[R-sig-ME] Best way to handle missing data?
Malcolm Fairbrother
M.Fairbrother at bristol.ac.uk
Wed Mar 4 08:42:23 CET 2015
Great, glad that worked!
On the topic of MCMC estimation with multiply imputed data, my
understanding is that you can simply merge each (m=5, 30, or whatever) of
the separate chains, and then analyse those using whatever techniques you
would have applied to a single chain. I guess this could also be useful for
assessing convergence. Others are welcome to correct me on this, however.
- Malcolm
On 4 March 2015 at 06:42, Bonnie Dixon <bmdixon at ucdavis.edu> wrote:
> Thanks, Malcolm! Yes, that extracts all the results I need from out of
> the multiple imputation models. This method also seems preferable over
> using Zelig because it provides the flexibility to create the models using
> lme4, or using a different package, such as nlme or MCMCglmm. And, yes,
> the results using this method are identical to the results from Zelig.
>
> Bonnie
>
> P.S. By the way, that error that occurs when using summary() on the
> object created by Zelig can be avoided by using the modified version of the
> summary.MI function below (from
> http://stackoverflow.com/questions/16571580/multi-level-regression-model-on-multiply-imputed-data-set-in-r-amelia-zelig-l
> ).
>
> summary.MI <- function (object, subset = NULL, ...) {
> if (length(object) == 0) {
> stop('Invalid input for "subset"')
> } else {
> if (length(object) == 1) {
> return(summary(object[[1]]))
> }
> }
>
> getcoef <- function(obj) {
> # S4
> if (!isS4(obj)) {
> coef(obj)
> } else {
> if ("coef3" %in% slotNames(obj)) {
> obj at coef3
> } else {
> obj at coef
> }
> }
> }
>
> res <- list()
>
> # Get indices
> subset <- if (is.null(subset)) {
> 1:length(object)
> } else {
> c(subset)
> }
>
> # Compute the summary of all objects
> for (k in subset) {
> res[[k]] <- summary(object[[k]])
> }
>
>
> # Answer
> ans <- list(
> zelig = object[[1]]$name,
> call = object[[1]]$result at call,
> all = res
> )
>
> coef1 <- se1 <- NULL
>
> for (k in subset) {
> tmp <- coef(res[[k]])
> coef1 <- cbind(coef1, tmp[, 1])
> se1 <- cbind(se1, tmp[, 2])
> }
>
> rows <- nrow(coef1)
> Q <- apply(coef1, 1, mean)
> U <- apply(se1^2, 1, mean)
> B <- apply((coef1-Q)^2, 1, sum)/(length(subset)-1)

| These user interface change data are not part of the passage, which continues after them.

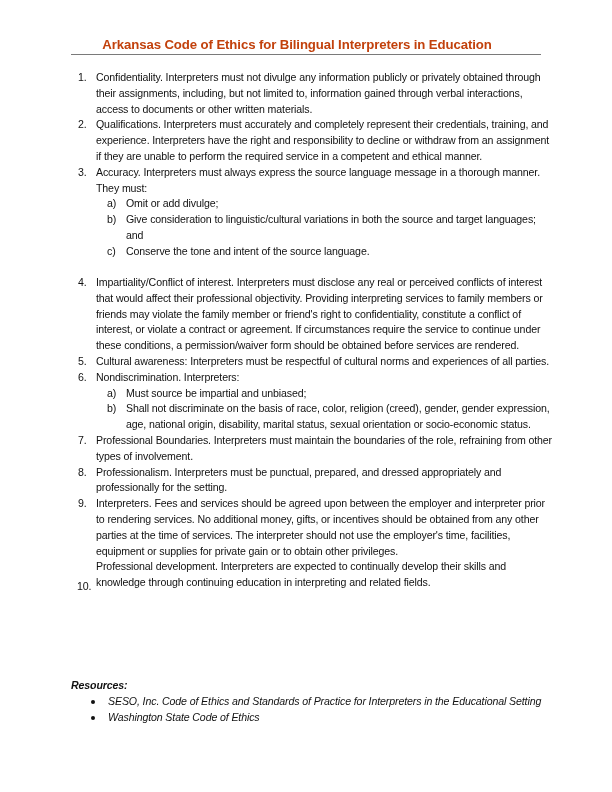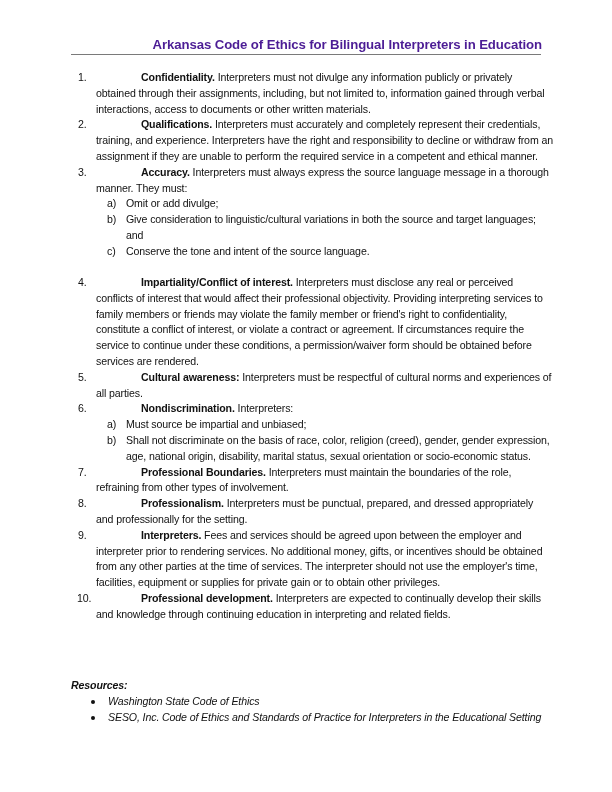--- a/index.html
+++ b/index.html
@@ -23,15 +23,15 @@
     }
     .title {
       position: absolute;
-      left: 72px;
+      left: 62px;
       width: 470px;
       top: 37px;
-      text-align: right;
+      text-align: center;
       font-weight: bold;
       font-size: 13.2px;
       letter-spacing: -0.1px;
       line-height: 16px;
-      color: #4c1d95;
+      color: #c2410c;
     }
     .title-rule {
       position: absolute;

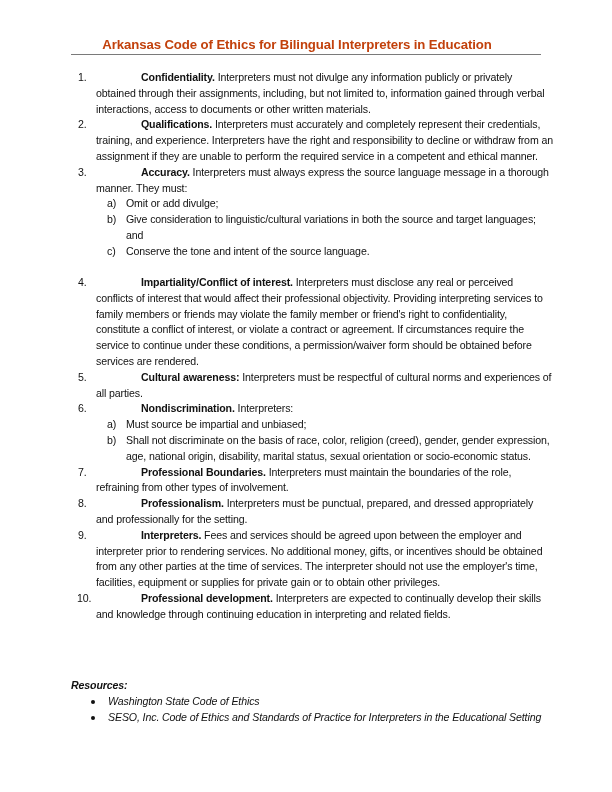--- a/index.html
+++ b/index.html
@@ -63,8 +63,7 @@
       left: -1px;
     }
     .item b {
-      font-weight: bold;
-      margin-left: 45px;
+      font-weight: normal;
     }
     .sub {
       position: relative;

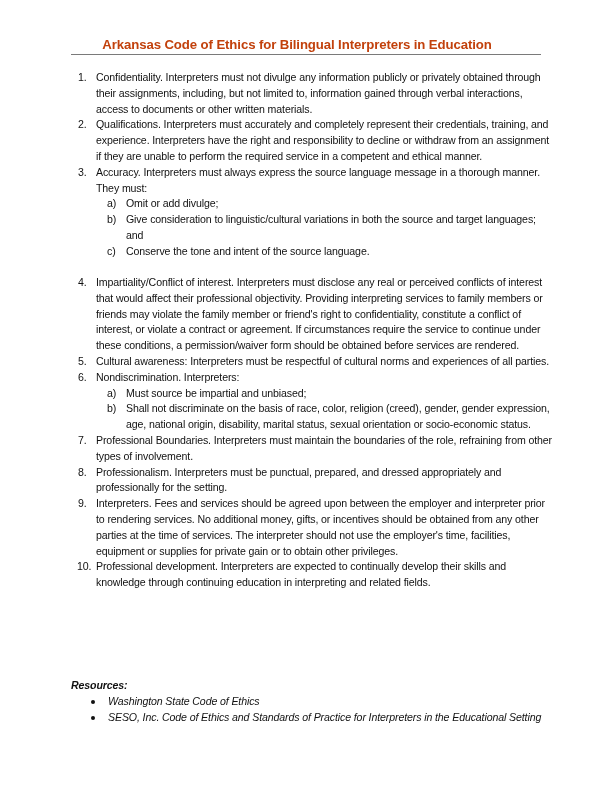--- a/index.html
+++ b/index.html
@@ -61,6 +61,7 @@
     }
     .item.double .num {
       left: -1px;
+      margin-top: 20px;
     }
     .item b {
       font-weight: normal;

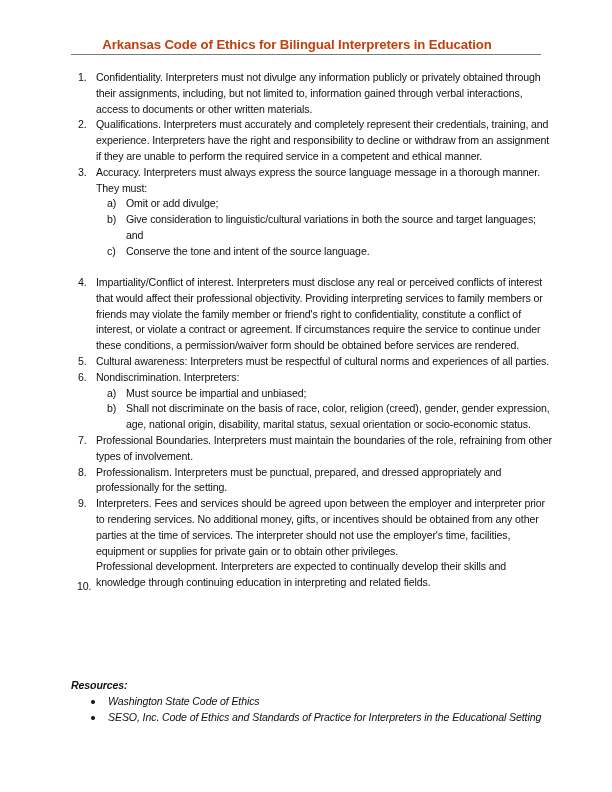--- a/index.html
+++ b/index.html
@@ -204,11 +204,11 @@
     <div class="heading">Resources:</div>
     <div class="bullet">
       <span class="dot"></span>
-      <span>Washington State Code of Ethics</span>
+      <span>SESO, Inc. Code of Ethics and Standards of Practice for Interpreters in the Educational Setting</span>
     </div>
     <div class="bullet">
       <span class="dot"></span>
-      <span>SESO, Inc. Code of Ethics and Standards of Practice for Interpreters in the Educational Setting</span>
+      <span>Washington State Code of Ethics</span>
     </div>
   </div>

> var <- U+(1+1/length(subset))*B
> nu <- (length(subset)-1)*(1+U/((1+1/length(subset))*B))^2
>
> coef.table <- matrix(NA, nrow = rows, ncol = 4)
> dimnames(coef.table) <- list(rownames(coef1),
> c("Value", "Std. Error", "t-stat",
> "p-value"))
> coef.table[,1] <- Q
> coef.table[,2] <- sqrt(var)
> coef.table[,3] <- Q/sqrt(var)
> coef.table[,4] <- pt(abs(Q/sqrt(var)), df=nu, lower.tail=F)*2
> ans$coefficients <- coef.table
> ans$cov.scaled <- ans$cov.unscaled <- NULL
>
> for (i in 1:length(ans)) {
> if (is.numeric(ans[[i]]) && !names(ans)[i] %in% c("coefficients")) {
> tmp <- NULL
> for (j in subset) {
> r <- res[[j]]
> tmp <- cbind(tmp, r[[pmatch(names(ans)[i], names(res[[j]]))]])
> }
> ans[[i]] <- apply(tmp, 1, mean)
> }
> }
>
> class(ans) <- "summaryMI"
> ans
> }
>
> On Tue, Mar 3, 2015 at 1:53 AM, Malcolm Fairbrother <
> M.Fairbrother at bristol.ac.uk> wrote:
>
>> Hi Bonnie,
>>
>> I was getting an error with that code, and finding Zelig cumbersome. So
>> how about just:
>>
>> mods <- lapply(africa.am[[1]], function(x) lmer(gdp_pc ~ infl + (infl |
>> country), data=x))
>> rowMeans(sapply(mods, fixef)) # fixed effects
>> rowMeans(sapply(mods, function(x) as.data.frame(VarCorr(x))$vcov)) #
>> random effects variances
>> Reduce("+", sapply(mods, ranef))/length(mods) # random effects
>> (intercepts and slopes)
>> sqrt(rowMeans(sapply(mods, function(x) diag(vcov(x)))) +
>> diag(var(t(sapply(mods, fixef))))*(1+1/length(mods))) # SEs
>>
>> I think that gets you everything you want?
>>
>> The last row of code is my interpretation of: "The variance of the point
>> estimate is the average of the estimated variances from within each
>> completed data set, plus the sample variance in the point estimates across
>> the data sets (multiplied by a factor that corrects for the bias because m
>> < ∞)." (from http://r.iq.harvard.edu/docs/amelia/amelia.pdf)
>>
>> Does that correspond to what you were getting via Zelig? I'd be
>> interested to know that this worked, actually.
>>
>> Cheers,
>> Malcolm
>>
>>
>>
>>
>> On 2 March 2015 at 20:37, Bonnie Dixon <bmdixon at ucdavis.edu> wrote:
>>
>>> Thanks for this suggestion, Malcolm. Here is an example in which I use
>>> Amelia/Zelig with the "africa" data set that is available in Amelia.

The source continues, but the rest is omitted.